The Brompton evangelist
The Brompton is a folding bike with a cult following. Those who have ridden it usually became Brompton evangelists. They are unashamed to give testimony to its build, versatility, usefulness, comfort, head turning looks, and portability. It’s the BMW of folding bikes.
So it was with enthusiasm that a pastor friend “shared” with me his “testimony” and I was “almost persuaded”, like King Agrippa, as he listened to Paul the apostle. That conversation seeded me with a desire that germinated. I found myself googling about Brompton and watching YouTube videos about it. This expanded to searches about competing cheaper foldable bikes like Dahon, the largest manufacturer of folding bikes in the world.
The catch was the price. It costs $2,800 to get a Brompton bike in Singapore. It’s higher than in England or South Korea. For bike enthusiasts and serious road cyclists this price is nothing. Some bikes even go for $11,000. For a pastor like me, it is a shocking introduction to the world of biking. The Brompton bag attachment costs $200. To me you can buy a bicycle for that price at Giant Hypermarket. After all, the bike is a green machine with two wheels, brakes, a steering handle bar and a seat, that brings the rider from one place to another. Getting over the price was a hurdle.
Saved by a pastor
I was sharing this with another pastor friend who listened to me intently and at the end of the conversation made me an irresistible offer. Would you like to buy over my folding bicycle for $100? Its only 2 months old, and I bought it for about $500. That certainly shook me from my growing fixation on the Brompton bike. Let me try the bike over a few days, I said. So he passed the folded bike to me from the boot of his car and after a few days standing in my house I finally took it out for a test ride to the Jurong Lake cycling rim. It was a good exercise and pleasant to have the wind brushing against your face with the waters and trees all around. Like he said, the Cronus, Earl 2.0 squeaked a little when you lift up the handle bar too high. Other than that it was a so-so ride and I was happy there was suspension for the seat. The bicycle was purportedly French but I think it’s just a marketing gimmick. It has made in China written all over. At the end of it, the decision was still easy to make. It was a generous offer I could not say No to. As Sherlock Holmes would often reply to clueless Dr Watson, It’s entry-level, Watson, entry-level. Ha,ha.
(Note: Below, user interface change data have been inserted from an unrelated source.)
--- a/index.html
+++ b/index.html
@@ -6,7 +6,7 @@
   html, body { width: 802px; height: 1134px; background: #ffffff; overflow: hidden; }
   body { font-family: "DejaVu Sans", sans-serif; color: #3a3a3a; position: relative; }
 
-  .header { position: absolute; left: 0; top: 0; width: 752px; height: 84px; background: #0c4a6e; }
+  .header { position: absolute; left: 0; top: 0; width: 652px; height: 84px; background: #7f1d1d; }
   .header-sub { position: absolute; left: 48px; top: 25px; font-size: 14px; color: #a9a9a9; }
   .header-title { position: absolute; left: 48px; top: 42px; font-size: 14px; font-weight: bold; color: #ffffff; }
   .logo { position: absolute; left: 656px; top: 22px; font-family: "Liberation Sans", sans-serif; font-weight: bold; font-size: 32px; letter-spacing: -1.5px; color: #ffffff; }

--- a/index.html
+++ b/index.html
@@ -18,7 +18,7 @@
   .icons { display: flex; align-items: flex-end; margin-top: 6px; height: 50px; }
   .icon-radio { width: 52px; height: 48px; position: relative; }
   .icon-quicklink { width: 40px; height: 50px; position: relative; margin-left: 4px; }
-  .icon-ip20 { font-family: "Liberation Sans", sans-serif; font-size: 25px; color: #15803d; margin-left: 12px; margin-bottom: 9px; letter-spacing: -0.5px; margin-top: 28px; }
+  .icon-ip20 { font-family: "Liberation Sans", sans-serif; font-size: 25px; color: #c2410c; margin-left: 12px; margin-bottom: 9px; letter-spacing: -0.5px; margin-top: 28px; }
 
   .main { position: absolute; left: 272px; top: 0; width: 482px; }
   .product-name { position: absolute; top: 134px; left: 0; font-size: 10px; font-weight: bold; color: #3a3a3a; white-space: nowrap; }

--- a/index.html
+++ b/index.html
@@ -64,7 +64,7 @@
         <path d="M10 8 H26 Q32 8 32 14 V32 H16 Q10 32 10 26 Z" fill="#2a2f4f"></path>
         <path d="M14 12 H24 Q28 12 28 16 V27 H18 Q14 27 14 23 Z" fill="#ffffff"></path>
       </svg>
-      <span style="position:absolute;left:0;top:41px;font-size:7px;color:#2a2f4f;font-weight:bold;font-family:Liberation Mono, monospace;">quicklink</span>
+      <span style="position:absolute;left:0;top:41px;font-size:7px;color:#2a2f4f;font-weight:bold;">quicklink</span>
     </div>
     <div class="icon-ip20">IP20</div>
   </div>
The Brompton is still on my mind of course. This is the way I figure it. $3,000 over ten years is $300 a year. And if you use it a hundred times a year, it would mean an average of $3 each time. Furthermore the pleasure of riding a piece of British engineering genius cannot be quantified. I can see from online searches that used Brompton bikes keep their value well.
So I am still tempted to buy a Brompton or a hybrid bike so that my wife and I can ride off together into the sunset, or sunrise haha, in a common leisure activity that is also low impact and good exercise. The ride to the end of Jurong Lake and back takes about 45 minutes. There are also many park connectors to explore. Since the Bukit Timah Hill has been closed this may be an addition to my currently depressing exercise regime.
I have the same bike which I bought for almost SGD400 brand new. It’s a good bike. It has a mileage of more than 5000km already and I only had to replace 1 tube (due to puncture) and a couple of brake pads. The only complaint I have with it is the squeaky joints.
Vincent, I agree with you. Its a hardy bike. But mine has begun to squeak too.